Wednesday, September 14, 2011

Pastel Surfaces Sanded or Unsanded



Sanded or unsanded pastel surfaces are very different to work with. In addition to this, some papers have a different texture on each side. The painting above, Two Irises, was done on unsanded gray Canson Mi-Tientes paper using the textured side.

Canson Mi-Tientes is a paper that's available in 60 colors now. It's a traditional non-sanded pastel paper used by many artists because it's available almost anywhere that carries art supplies. It has a woven texture on one side and a smooth texture on the other. The smooth texture is toothy and will hold a few layers, much better than regular drawing paper. It's very easy to blend on and most artists who use it will have some blended passages that become muted and soft combined with strong bold strokes that contrast with them and sparkle.
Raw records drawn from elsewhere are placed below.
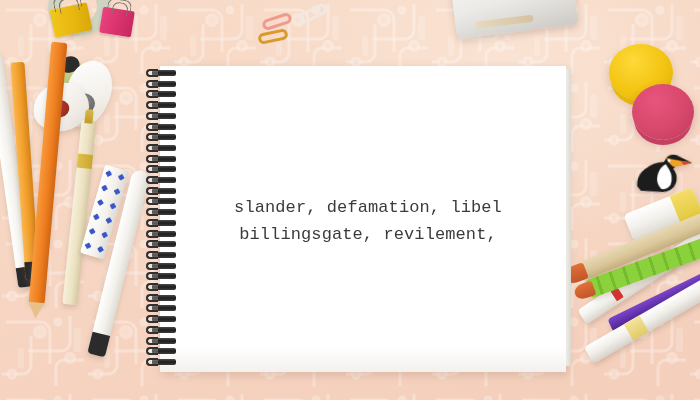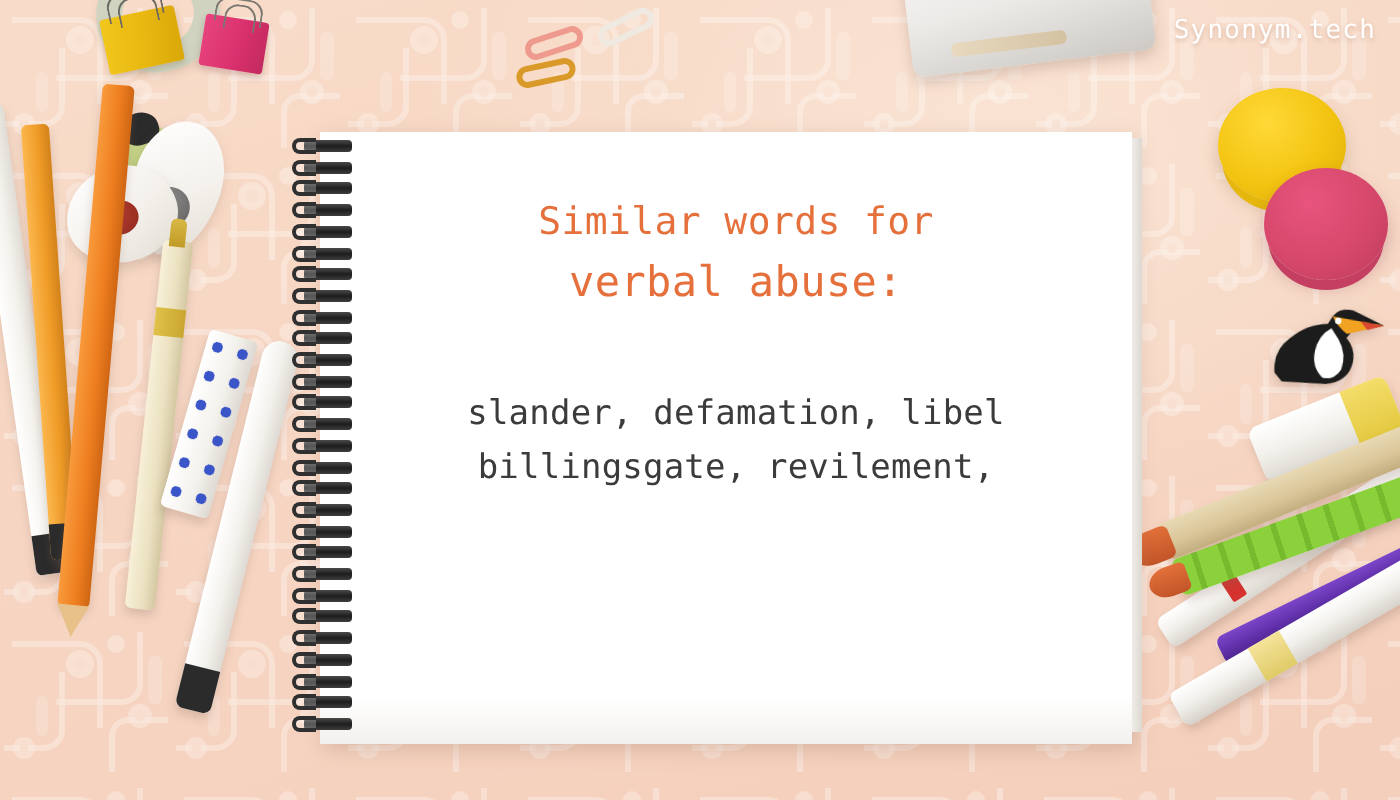"Synonym.tech" div { html: <div>Synonym.tech</div> -> none }
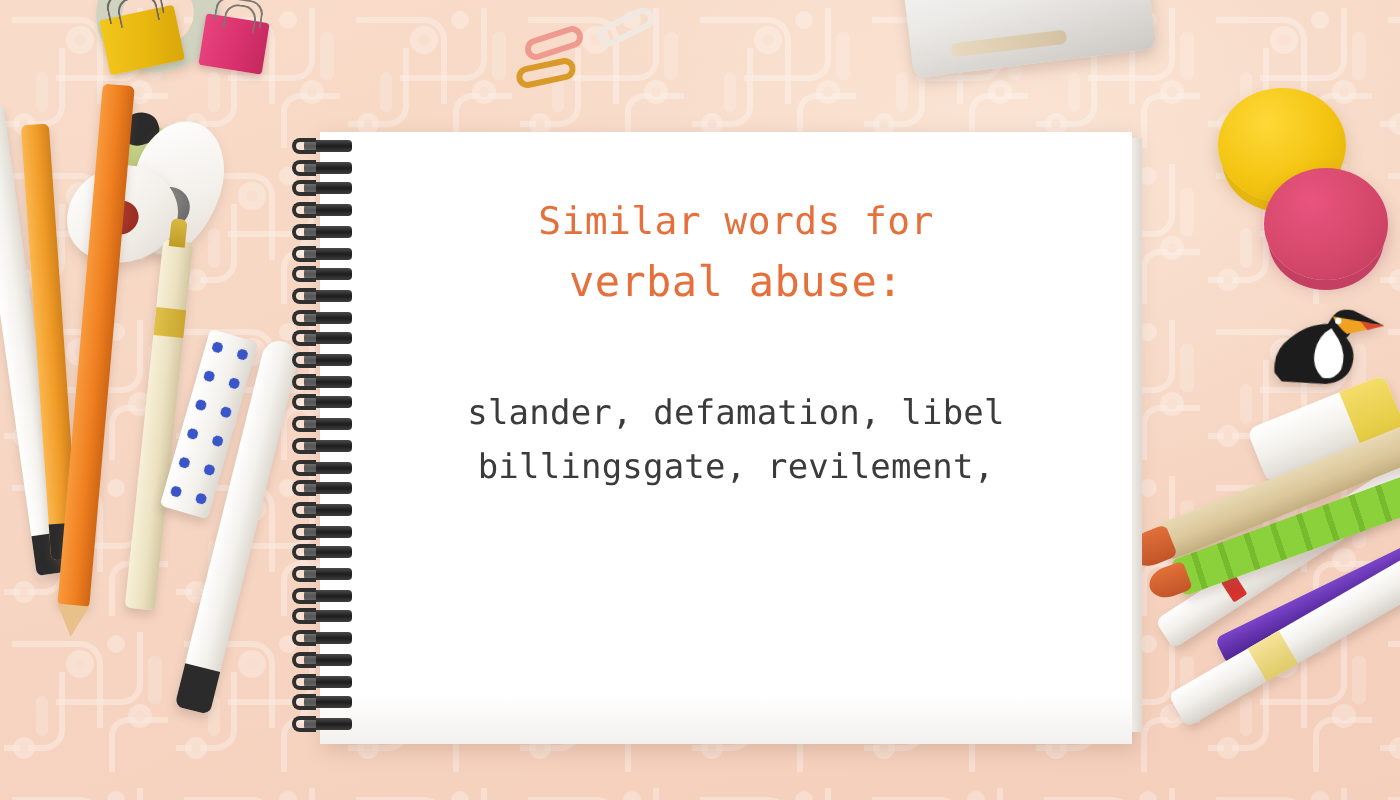"Similar words for" div.page-text { html: <div> <div>Similar words for</div> <div>verbal abuse:</div> </div> -> none }
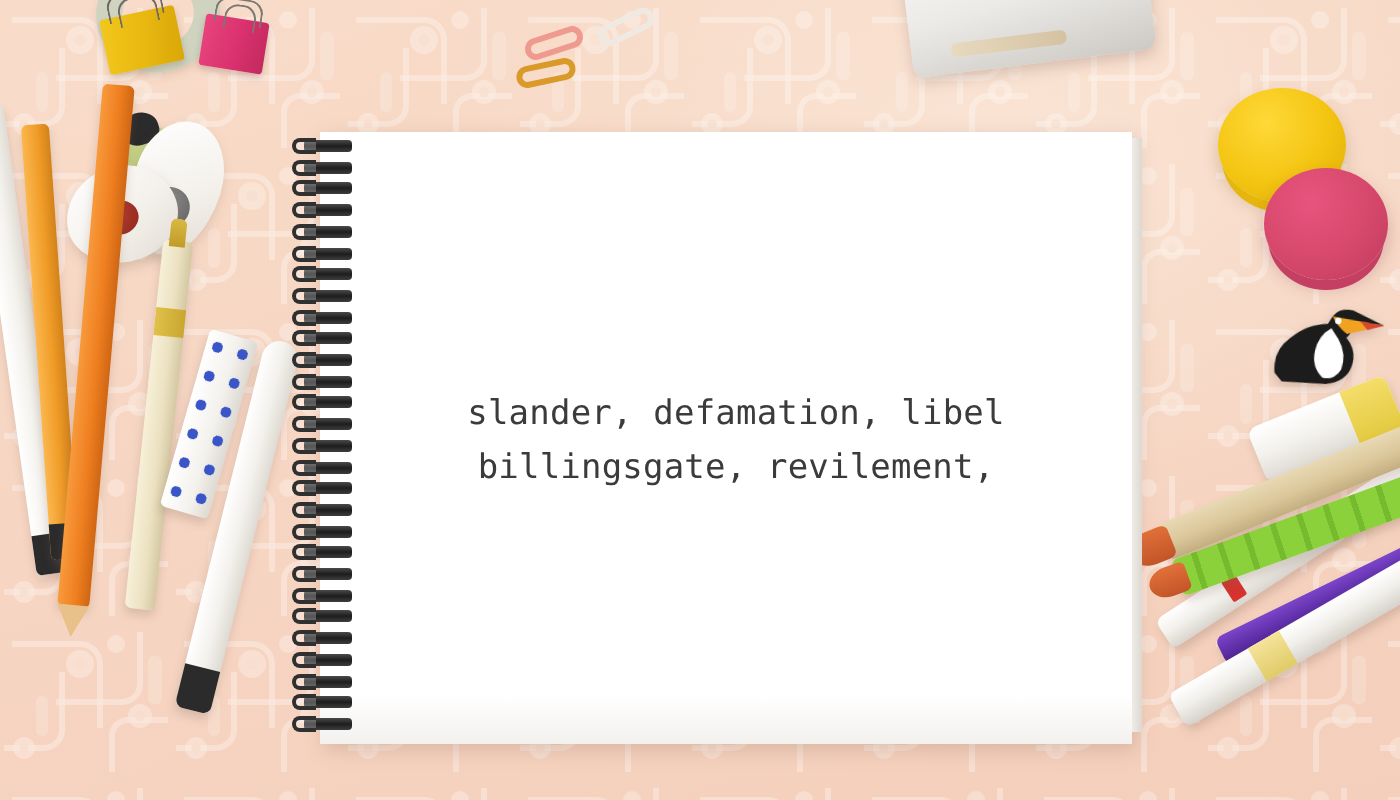"slander, defamation, libel" .syn-line { font-family: none -> Liberation Mono, monospace }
Blending breaks down the crystalline structure of the pigment particles. When you make a stroke with a pastel stick, you're laying nearly pure pigment on the paper. It sticks better if rubbed into the surface and gives easy soft blended gradations but will be more muted. The combination can be used to great effect. I deliberately blended the first layers so that I'd still have plenty of tooth on the surface when I went back for later layers on the irises themselves.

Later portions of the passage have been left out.